> _Task prompt_
An identical copy of the listing below is all the answer should contain.

^^^^^^^^

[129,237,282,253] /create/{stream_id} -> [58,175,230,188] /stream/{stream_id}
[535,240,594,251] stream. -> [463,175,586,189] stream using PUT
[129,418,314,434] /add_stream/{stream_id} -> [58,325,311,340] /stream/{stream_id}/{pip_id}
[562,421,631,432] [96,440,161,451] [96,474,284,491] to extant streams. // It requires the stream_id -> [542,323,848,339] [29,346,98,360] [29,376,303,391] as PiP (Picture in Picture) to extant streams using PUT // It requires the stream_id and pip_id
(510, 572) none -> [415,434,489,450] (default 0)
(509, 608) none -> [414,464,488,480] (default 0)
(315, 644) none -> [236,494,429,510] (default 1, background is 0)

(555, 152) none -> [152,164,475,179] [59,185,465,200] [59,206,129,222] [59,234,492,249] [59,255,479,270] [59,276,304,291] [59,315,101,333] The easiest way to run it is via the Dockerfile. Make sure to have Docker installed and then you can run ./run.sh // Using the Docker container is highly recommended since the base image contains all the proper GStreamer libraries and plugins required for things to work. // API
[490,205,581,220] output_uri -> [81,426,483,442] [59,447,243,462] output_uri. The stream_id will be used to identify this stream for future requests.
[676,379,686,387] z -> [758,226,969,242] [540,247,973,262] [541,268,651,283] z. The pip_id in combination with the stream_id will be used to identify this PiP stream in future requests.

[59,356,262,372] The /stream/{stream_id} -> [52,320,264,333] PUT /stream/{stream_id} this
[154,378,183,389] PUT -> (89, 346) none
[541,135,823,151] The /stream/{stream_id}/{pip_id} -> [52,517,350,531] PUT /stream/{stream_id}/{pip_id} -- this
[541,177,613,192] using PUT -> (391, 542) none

^^^^^^^^

> _Solution for this task_
[129,237,282,253] /create/{stream_id} -> [58,175,230,188] /stream/{stream_id}
[535,240,594,251] stream. -> [463,175,586,189] stream using PUT
[129,418,314,434] /add_stream/{stream_id} -> [58,325,311,340] /stream/{stream_id}/{pip_id}
[562,421,631,432] [96,440,161,451] [96,474,284,491] to extant streams. // It requires the stream_id -> [542,323,848,339] [29,346,98,360] [29,376,303,391] as PiP (Picture in Picture) to extant streams using PUT // It requires the stream_id and pip_id
(510, 572) none -> [415,434,489,450] (default 0)
(509, 608) none -> [414,464,488,480] (default 0)
(315, 644) none -> [236,494,429,510] (default 1, background is 0)

(555, 152) none -> [152,164,475,179] [59,185,465,200] [59,206,129,222] [59,234,492,249] [59,255,479,270] [59,276,304,291] [59,315,101,333] The easiest way to run it is via the Dockerfile. Make sure to have Docker installed and then you can run ./run.sh // Using the Docker container is highly recommended since the base image contains all the proper GStreamer libraries and plugins required for things to work. // API
[490,205,581,220] output_uri -> [81,426,483,442] [59,447,243,462] output_uri. The stream_id will be used to identify this stream for future requests.
[676,379,686,387] z -> [758,226,969,242] [540,247,973,262] [541,268,651,283] z. The pip_id in combination with the stream_id will be used to identify this PiP stream in future requests.

[59,356,262,372] The /stream/{stream_id} -> [52,320,264,333] PUT /stream/{stream_id} this
[154,378,183,389] PUT -> (89, 346) none
[541,135,823,151] The /stream/{stream_id}/{pip_id} -> [52,517,350,531] PUT /stream/{stream_id}/{pip_id} -- this
[541,177,613,192] using PUT -> (391, 542) none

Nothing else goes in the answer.